*** Block opens ***
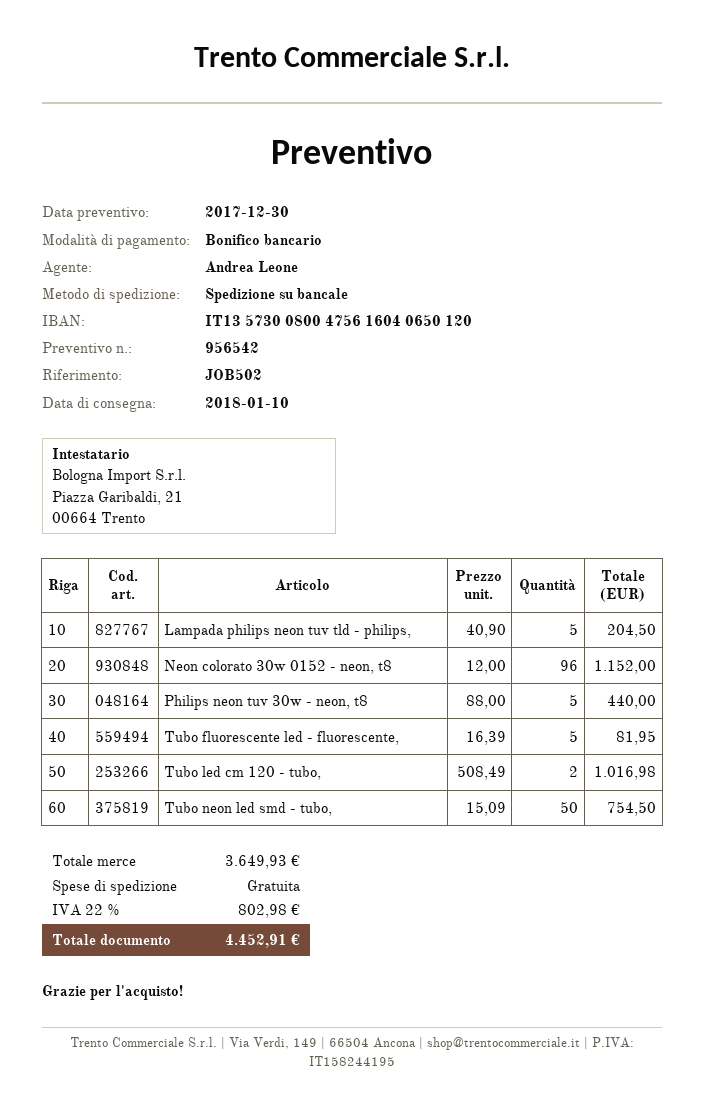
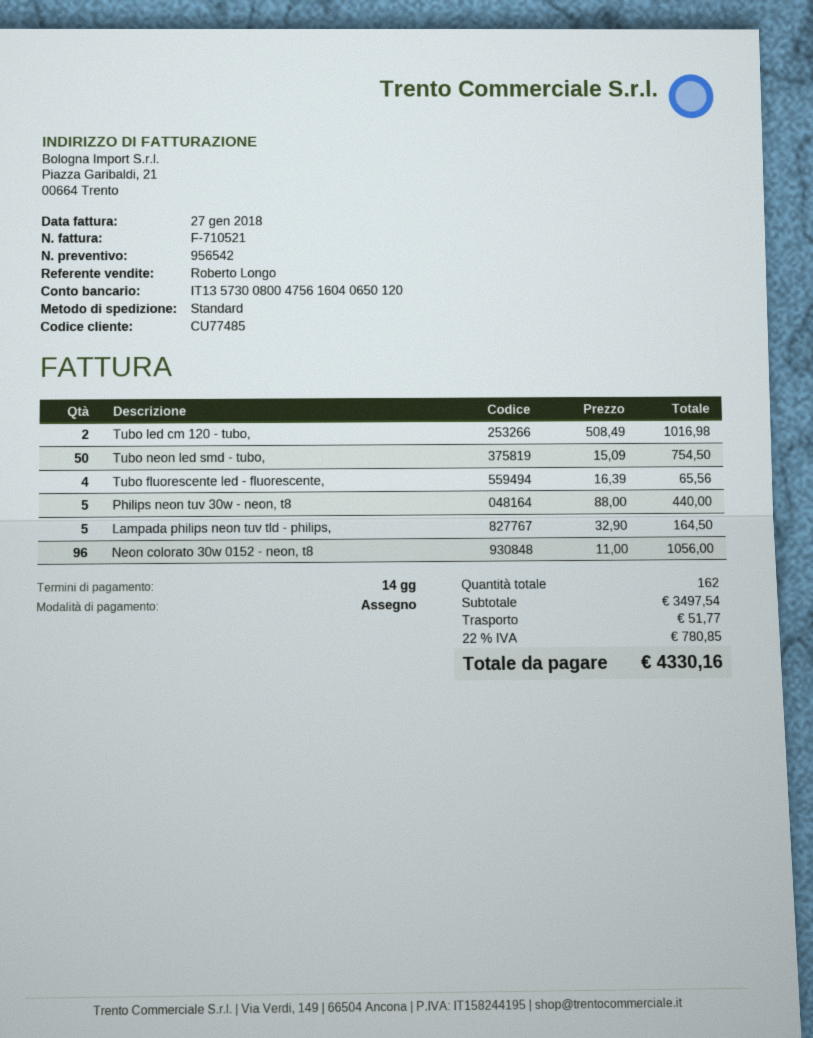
sales rep: Andrea Leone -> Roberto Longo
payment method: bank transfer -> cheque
shipping method: pallet freight -> standard
Lampada philips neon tuv tld - philips,: 5 x 40.90 = 204.50 -> 5 x 32.90 = 164.50
Neon colorato 30w 0152 - neon, t8: 96 x 12.00 = 1152.00 -> 96 x 11.00 = 1056.00
Tubo fluorescente led - fluorescente,: 5 x 16.39 = 81.95 -> 4 x 16.39 = 65.56
subtotal: 3649.93 -> 3497.54
shipping: 0.00 -> 51.77
tax: 22% = 802.98 -> 22% = 780.85
total: 4452.91 -> 4330.16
*** Block closes ***
Go through the records above and return each line in which the word "method" occurs.

## [RESPONSE AREA]
payment method: bank transfer -> cheque
shipping method: pallet freight -> standard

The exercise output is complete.